During the height of the real estate bubble, I wrote a column saying that the crash was coming and suggested selling any piece of real estate that was overpriced, questionable, or non-performing. As expected, I received angry replies.
Today, I'm predicting the next crash, what I believe will cause it, and why it'll be a severe blow to the global economy. The signs are already here.
Busts Beat Booms
First of all, it's no big deal to predict booms and busts. All markets boom and bust. It's just easier to predict a bust because the signs are so obvious -- like excess euphoria, easy access to money, huge profits, and scores of happy amateurs entering the market.
Booms are harder to predict. They start silently, like oak acorns buried in the ground -- you don't notice them until they're towering trees. For example, few people recognized Microsoft or Google for the giants they were until after they'd become major players and the big profits had been made.
Paradoxically, that means busts are better because we can see them coming. This gives us time to prepare, and makes it easier to capitalize on them.
The Year the Dollar Died
The coming bust started in 1971. That was the year Richard Nixon took the United States off the gold standard, thus converting the U.S. dollar from money to currency -- that is, from an asset to a liability, and an instrument of debt. That was the year the dollar died.
After Nixon was forced out of office, the U.S. economy went into a slump under presidents Ford and Carter. We had high inflation and low growth, otherwise known as "stagflation," before Ronald Reagan and his dedication to supply-side economics -- Reganonomics -- came along.
Reagan cut taxes and started borrowing money, increasing the national debt. As a nation and as a people, we began borrowing and spending to spur the economy. And the economy boomed until 2000...
Read the rest of the article.
Something else that I think needs to be considered:
Chinese inflation at 10-year high of 5.6%
By Sean O'Grady
Published: 14 August 2007
China's inflation rate accelerated to its fastest pace in a decade last month, with prices rising by 5.6 per cent on their level a year ago.
Almost all of the dramatic increase can be accounted for by a sharp spike in the price of food, which has a much higher profile in China than it does in richer western economies. The Chinese are paying 15.4 per cent more for their food, on average, than they were 12 months ago.
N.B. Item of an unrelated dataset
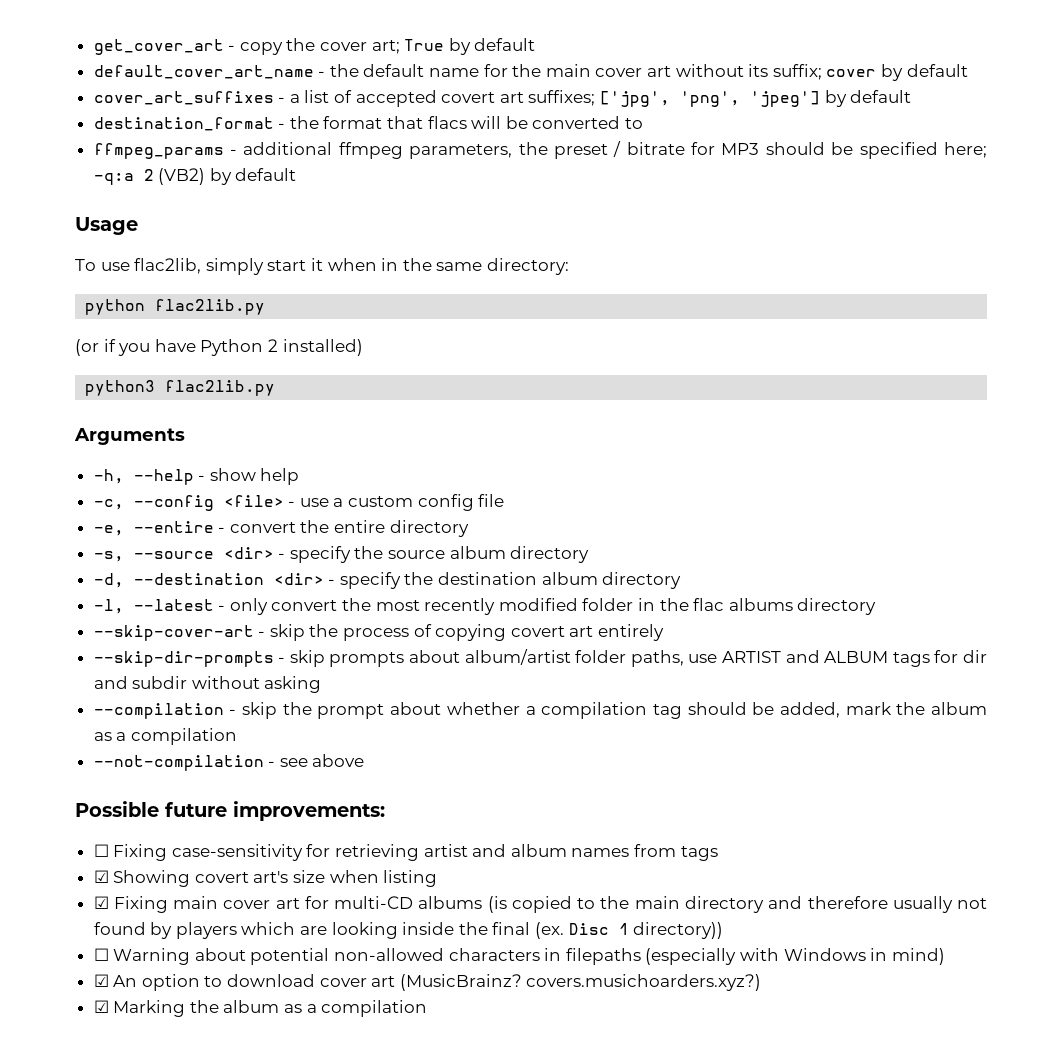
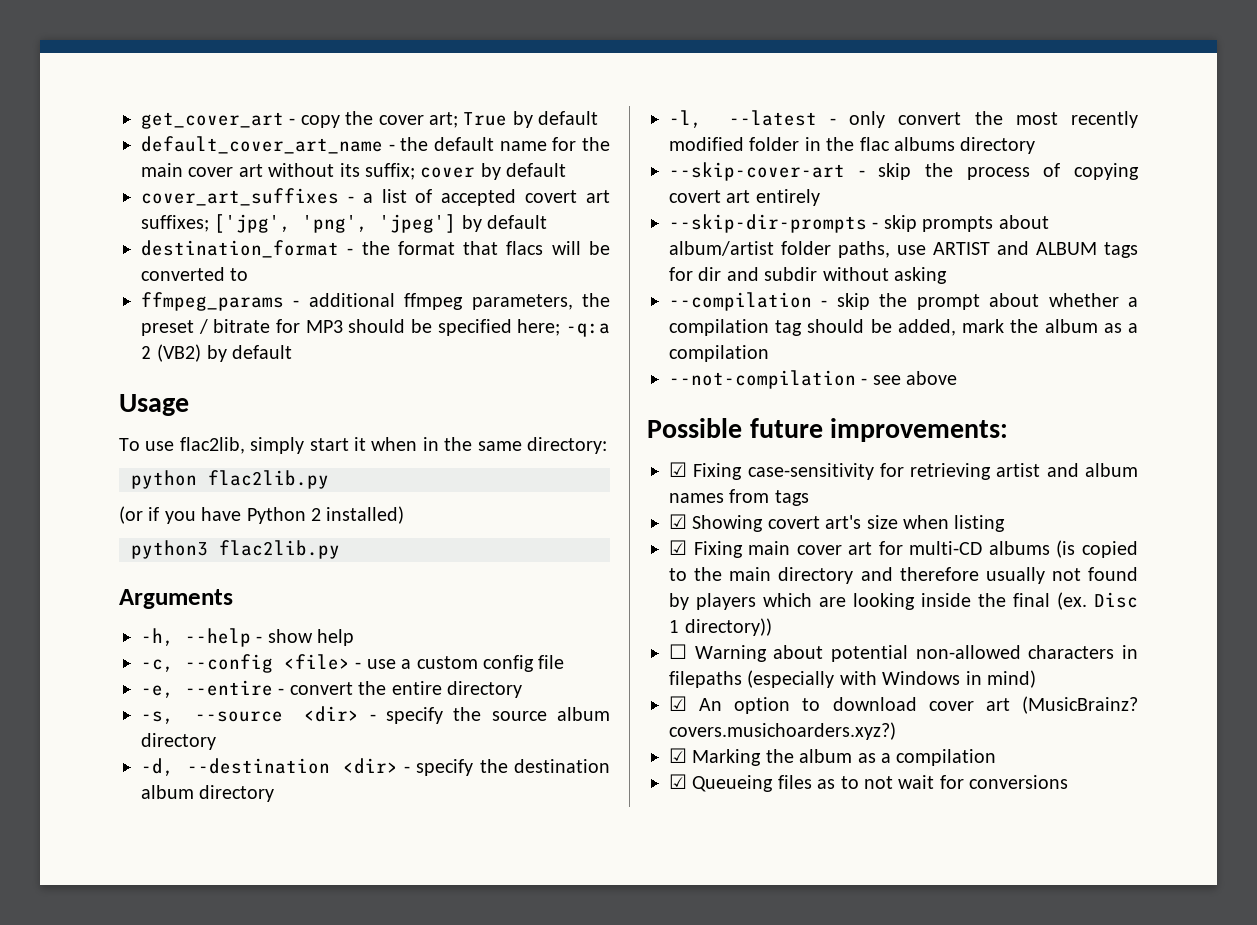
- ☐ Fixing case-sensitivity for retrieving artist and album names from tags
+ ☑ Fixing case-sensitivity for retrieving artist and album names from tags
+ ☑ Queueing files as to not wait for conversions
Prices of pork and other meat surged 45.2 per cent and that of eggs 30.6 per cent. By contrast, prices of clothing and other non-food goods rose just 0.9 percent in July from a year ago.
The Chinese government's chief economist, Yao Jingyuan, said inflation might continue to rise over the next two months due to food-price hikes and he predicted the inflation rate would fall in the final quarter of the year...
... For Beijing the numbers are worrying because China's booming and unbalanced economy may be moving out of its control. China's national income grew by an annualised 11.9 per cent in the first quarter of 2007, and three increases in interest rates in the past six months have failed appreciably to cool output or China's rampant (until very recently) stock markets. Chinese leaders are trying urgently to curb the sharp rise in food prices, which hit the country's industrial and rural poor especially hard (though some farmers are enjoying the higher prices for their produce). Most economists expect Chinese interest rates to rise over the medium term, with the yuan modestly appreciating (and thus easing trade tensions with the US) and inflation moderating...
The world economy revolves around China exporting a multitude of goods at very low prices. More importantly, the United States depends on Chinese financing in order to pay for its ever-increasing expenditures. Rapidly increasing inflation in China could aggravate a very volatile global economic situation in unexpected ways, most likely by making Chinese goods more expensive to produce and export, which could play havoc with corporate profits, as many firms source or manufacture goods in the Communist nation.
Those who invest heavily overseas (like I do), should keep a close eye on China. If there is major economic chaos there, then we in the United States will certainly feel it here.
No matter how you slice it, the Dark Side has fallen. I believe that we are headed for a recession at some point in the next few years; a mild slowdown if we are lucky, or a massive meltdown in the worst-worst case scenario.
It's all about dem Benjamins baby!
Kumogakure, P.F.P.
(Personal Financial Pimpster)
1 comment:
I love reading Kiyosaki's articles and his books (especially "Rich Dad, Poor Dad" and "Retire Young, Retire Rich") have opened my eyes WIDE OPEN.
My only problem with him is that he says George Soros is his hero. Huh? Why?
RK understands how the FED, the loss of the gold standard, and government entitlements (especially those geared toward the elderly) are hurting the economy and a crash will come. For the life of me I cannot understand why he looks up to George Soros.
With the baby boomers set to begin retiring next year, the near future does not look good.